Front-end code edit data

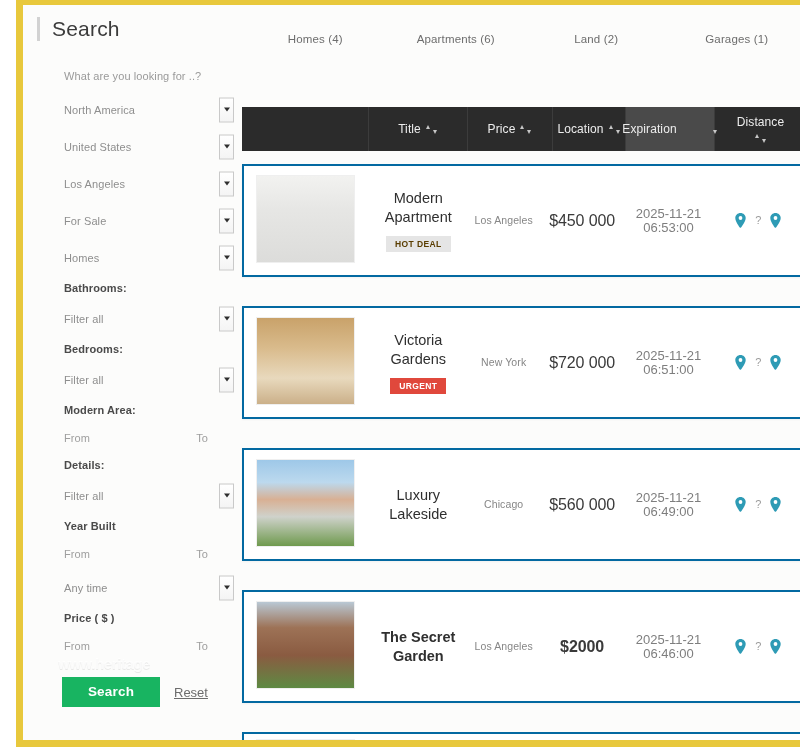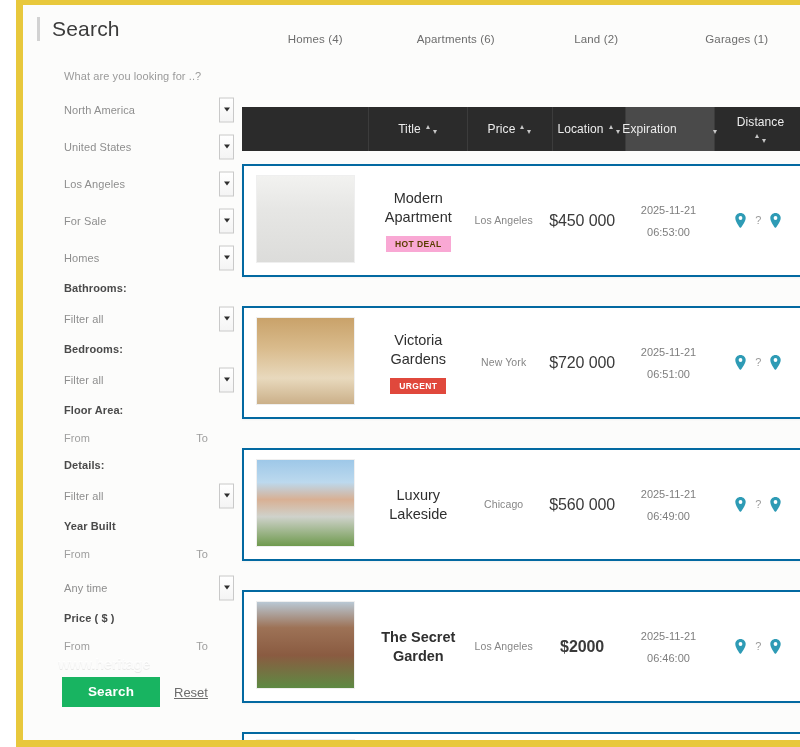--- a/index.html
+++ b/index.html
@@ -335,10 +335,10 @@
   }
   .p-price.bold { font-weight: 700; }
   .p-exp {
-    font-size: 11px;
+    font-size: 13px;
     color: #7e7e7e;
     text-align: center;
-    line-height: 22px;
+    line-height: 14px;
     white-space: nowrap;
   }
 

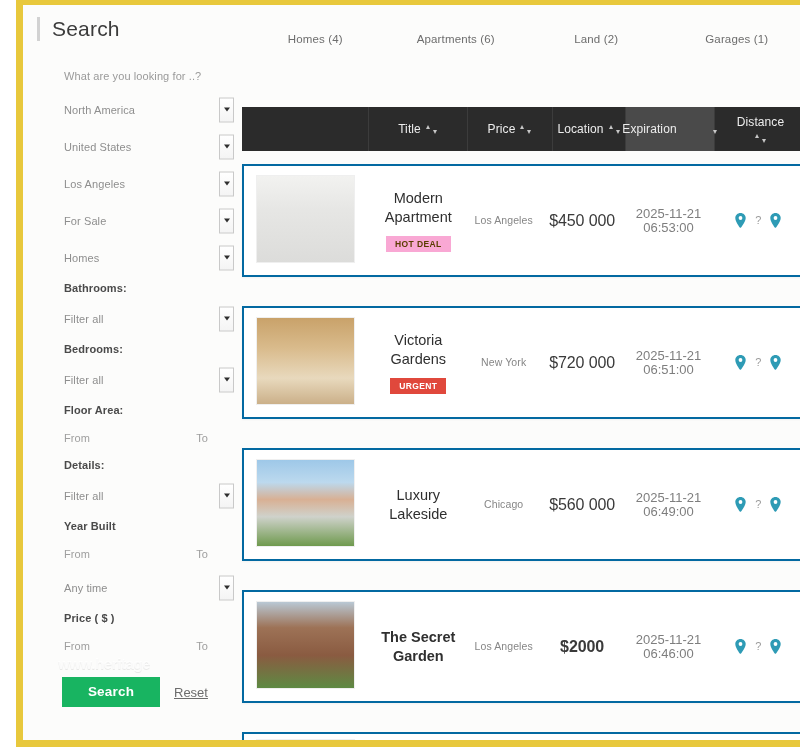--- a/index.html
+++ b/index.html
@@ -317,7 +317,7 @@
     display: inline-block;
     line-height: 1;
   }
-  .badge.hot    { background: #f9a8d4; color: #5a3d00; }
+  .badge.hot    { background: #e5e5e5; color: #5a3d00; }
   .badge.urgent { background: #e0483c; }
 
   .p-loc {

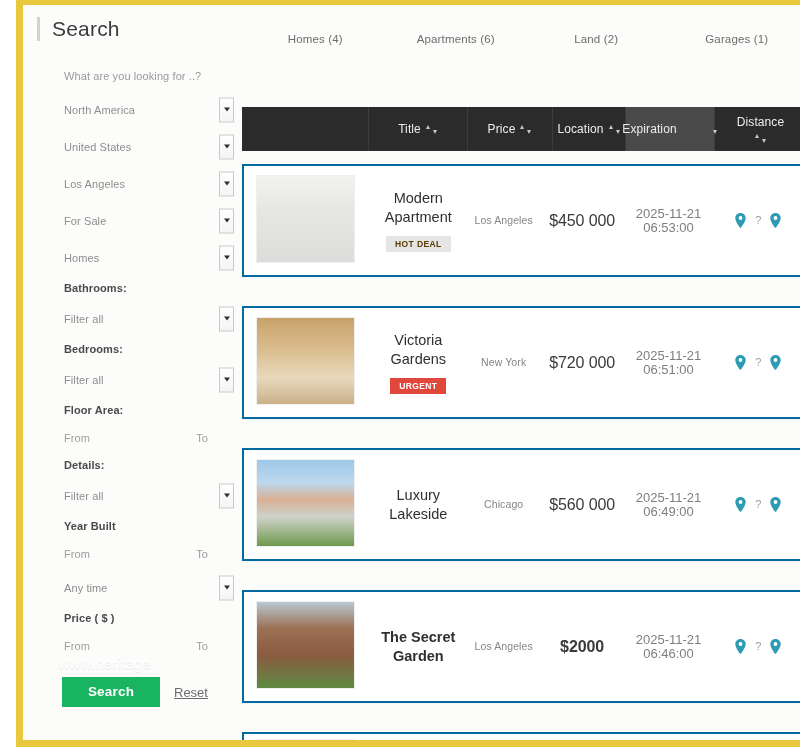--- a/index.html
+++ b/index.html
@@ -443,7 +443,7 @@
           </span>
       </div>
 
-      <div class="group-label">Floor Area:</div>
+      <div class="group-label">Modern Area:</div>
       <div class="fromto">
         <span class="ft from">From</span>
         <span class="ft to">To</span>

» ACTIVITY:
Reproduce exactly and only the lines from the "#f9a8d4; color: #5a3d00;" line to the last line of the records above. Do not carry over any pictures.

» SOLUTION:
-  .badge.hot    { background: #f9a8d4; color: #5a3d00; }
+  .badge.hot    { background: #e5e5e5; color: #5a3d00; }
   .badge.urgent { background: #e0483c; }
 
   .p-loc {

--- a/index.html
+++ b/index.html
@@ -443,7 +443,7 @@
           </span>
       </div>
 
-      <div class="group-label">Floor Area:</div>
+      <div class="group-label">Modern Area:</div>
       <div class="fromto">
         <span class="ft from">From</span>
         <span class="ft to">To</span>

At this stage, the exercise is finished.